Records drawn from a dataset:
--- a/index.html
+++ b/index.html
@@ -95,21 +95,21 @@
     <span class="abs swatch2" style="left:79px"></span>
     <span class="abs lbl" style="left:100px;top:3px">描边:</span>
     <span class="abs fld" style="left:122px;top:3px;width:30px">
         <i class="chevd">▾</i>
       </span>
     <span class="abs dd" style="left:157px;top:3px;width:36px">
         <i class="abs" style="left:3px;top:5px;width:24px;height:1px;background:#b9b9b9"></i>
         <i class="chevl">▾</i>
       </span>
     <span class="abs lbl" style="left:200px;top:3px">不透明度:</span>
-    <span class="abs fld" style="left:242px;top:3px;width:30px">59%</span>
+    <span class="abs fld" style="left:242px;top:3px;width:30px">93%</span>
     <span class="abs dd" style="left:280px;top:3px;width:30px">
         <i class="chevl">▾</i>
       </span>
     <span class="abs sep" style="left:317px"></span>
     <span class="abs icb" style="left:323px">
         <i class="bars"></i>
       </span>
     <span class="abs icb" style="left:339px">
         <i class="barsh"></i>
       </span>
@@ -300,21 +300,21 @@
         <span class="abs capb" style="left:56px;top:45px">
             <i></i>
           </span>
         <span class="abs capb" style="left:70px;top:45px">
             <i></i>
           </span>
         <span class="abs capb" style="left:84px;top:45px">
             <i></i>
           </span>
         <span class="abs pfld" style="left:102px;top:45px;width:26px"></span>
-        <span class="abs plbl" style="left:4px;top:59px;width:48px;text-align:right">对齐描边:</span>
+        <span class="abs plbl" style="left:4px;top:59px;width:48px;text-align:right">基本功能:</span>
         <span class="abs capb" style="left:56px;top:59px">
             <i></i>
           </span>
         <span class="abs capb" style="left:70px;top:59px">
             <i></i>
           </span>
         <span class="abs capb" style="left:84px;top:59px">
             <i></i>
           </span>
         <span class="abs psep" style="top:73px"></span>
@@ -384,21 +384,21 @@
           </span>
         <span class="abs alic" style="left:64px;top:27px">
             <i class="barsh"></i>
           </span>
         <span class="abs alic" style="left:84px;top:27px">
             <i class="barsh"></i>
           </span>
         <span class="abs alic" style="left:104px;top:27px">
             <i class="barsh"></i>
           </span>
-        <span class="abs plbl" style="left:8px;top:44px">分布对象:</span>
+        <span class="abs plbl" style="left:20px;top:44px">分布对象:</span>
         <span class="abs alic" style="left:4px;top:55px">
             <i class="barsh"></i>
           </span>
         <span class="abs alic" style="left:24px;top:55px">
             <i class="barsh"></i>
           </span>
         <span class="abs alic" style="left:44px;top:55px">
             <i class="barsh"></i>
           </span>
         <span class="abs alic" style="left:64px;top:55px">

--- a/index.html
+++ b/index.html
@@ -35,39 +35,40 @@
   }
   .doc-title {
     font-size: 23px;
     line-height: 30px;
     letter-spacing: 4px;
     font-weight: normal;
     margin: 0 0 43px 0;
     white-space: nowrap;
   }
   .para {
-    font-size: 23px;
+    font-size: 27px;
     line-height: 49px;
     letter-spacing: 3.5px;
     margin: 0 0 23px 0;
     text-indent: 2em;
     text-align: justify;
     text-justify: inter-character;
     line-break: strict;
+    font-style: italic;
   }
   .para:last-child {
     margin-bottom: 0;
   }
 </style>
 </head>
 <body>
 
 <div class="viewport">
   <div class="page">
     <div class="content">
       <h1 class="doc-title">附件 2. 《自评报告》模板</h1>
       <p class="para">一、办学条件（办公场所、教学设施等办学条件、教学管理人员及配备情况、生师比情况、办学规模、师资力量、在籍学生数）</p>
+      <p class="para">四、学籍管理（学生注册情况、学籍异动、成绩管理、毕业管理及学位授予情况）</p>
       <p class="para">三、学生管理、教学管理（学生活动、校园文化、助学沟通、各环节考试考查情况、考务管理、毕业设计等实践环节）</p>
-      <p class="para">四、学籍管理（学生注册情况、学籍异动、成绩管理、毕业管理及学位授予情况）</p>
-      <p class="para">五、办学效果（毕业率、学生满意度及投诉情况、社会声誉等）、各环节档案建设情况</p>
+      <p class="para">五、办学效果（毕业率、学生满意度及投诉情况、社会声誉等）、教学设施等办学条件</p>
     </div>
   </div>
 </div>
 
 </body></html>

### Exercise objective
The records are to be repeated in full, exactly as they stand.

### Completed exercise
--- a/index.html
+++ b/index.html
@@ -95,21 +95,21 @@
     <span class="abs swatch2" style="left:79px"></span>
     <span class="abs lbl" style="left:100px;top:3px">描边:</span>
     <span class="abs fld" style="left:122px;top:3px;width:30px">
         <i class="chevd">▾</i>
       </span>
     <span class="abs dd" style="left:157px;top:3px;width:36px">
         <i class="abs" style="left:3px;top:5px;width:24px;height:1px;background:#b9b9b9"></i>
         <i class="chevl">▾</i>
       </span>
     <span class="abs lbl" style="left:200px;top:3px">不透明度:</span>
-    <span class="abs fld" style="left:242px;top:3px;width:30px">59%</span>
+    <span class="abs fld" style="left:242px;top:3px;width:30px">93%</span>
     <span class="abs dd" style="left:280px;top:3px;width:30px">
         <i class="chevl">▾</i>
       </span>
     <span class="abs sep" style="left:317px"></span>
     <span class="abs icb" style="left:323px">
         <i class="bars"></i>
       </span>
     <span class="abs icb" style="left:339px">
         <i class="barsh"></i>
       </span>
@@ -300,21 +300,21 @@
         <span class="abs capb" style="left:56px;top:45px">
             <i></i>
           </span>
         <span class="abs capb" style="left:70px;top:45px">
             <i></i>
           </span>
         <span class="abs capb" style="left:84px;top:45px">
             <i></i>
           </span>
         <span class="abs pfld" style="left:102px;top:45px;width:26px"></span>
-        <span class="abs plbl" style="left:4px;top:59px;width:48px;text-align:right">对齐描边:</span>
+        <span class="abs plbl" style="left:4px;top:59px;width:48px;text-align:right">基本功能:</span>
         <span class="abs capb" style="left:56px;top:59px">
             <i></i>
           </span>
         <span class="abs capb" style="left:70px;top:59px">
             <i></i>
           </span>
         <span class="abs capb" style="left:84px;top:59px">
             <i></i>
           </span>
         <span class="abs psep" style="top:73px"></span>
@@ -384,21 +384,21 @@
           </span>
         <span class="abs alic" style="left:64px;top:27px">
             <i class="barsh"></i>
           </span>
         <span class="abs alic" style="left:84px;top:27px">
             <i class="barsh"></i>
           </span>
         <span class="abs alic" style="left:104px;top:27px">
             <i class="barsh"></i>
           </span>
-        <span class="abs plbl" style="left:8px;top:44px">分布对象:</span>
+        <span class="abs plbl" style="left:20px;top:44px">分布对象:</span>
         <span class="abs alic" style="left:4px;top:55px">
             <i class="barsh"></i>
           </span>
         <span class="abs alic" style="left:24px;top:55px">
             <i class="barsh"></i>
           </span>
         <span class="abs alic" style="left:44px;top:55px">
             <i class="barsh"></i>
           </span>
         <span class="abs alic" style="left:64px;top:55px">

--- a/index.html
+++ b/index.html
@@ -35,39 +35,40 @@
   }
   .doc-title {
     font-size: 23px;
     line-height: 30px;
     letter-spacing: 4px;
     font-weight: normal;
     margin: 0 0 43px 0;
     white-space: nowrap;
   }
   .para {
-    font-size: 23px;
+    font-size: 27px;
     line-height: 49px;
     letter-spacing: 3.5px;
     margin: 0 0 23px 0;
     text-indent: 2em;
     text-align: justify;
     text-justify: inter-character;
     line-break: strict;
+    font-style: italic;
   }
   .para:last-child {
     margin-bottom: 0;
   }
 </style>
 </head>
 <body>
 
 <div class="viewport">
   <div class="page">
     <div class="content">
       <h1 class="doc-title">附件 2. 《自评报告》模板</h1>
       <p class="para">一、办学条件（办公场所、教学设施等办学条件、教学管理人员及配备情况、生师比情况、办学规模、师资力量、在籍学生数）</p>
+      <p class="para">四、学籍管理（学生注册情况、学籍异动、成绩管理、毕业管理及学位授予情况）</p>
       <p class="para">三、学生管理、教学管理（学生活动、校园文化、助学沟通、各环节考试考查情况、考务管理、毕业设计等实践环节）</p>
-      <p class="para">四、学籍管理（学生注册情况、学籍异动、成绩管理、毕业管理及学位授予情况）</p>
-      <p class="para">五、办学效果（毕业率、学生满意度及投诉情况、社会声誉等）、各环节档案建设情况</p>
+      <p class="para">五、办学效果（毕业率、学生满意度及投诉情况、社会声誉等）、教学设施等办学条件</p>
     </div>
   </div>
 </div>
 
 </body></html>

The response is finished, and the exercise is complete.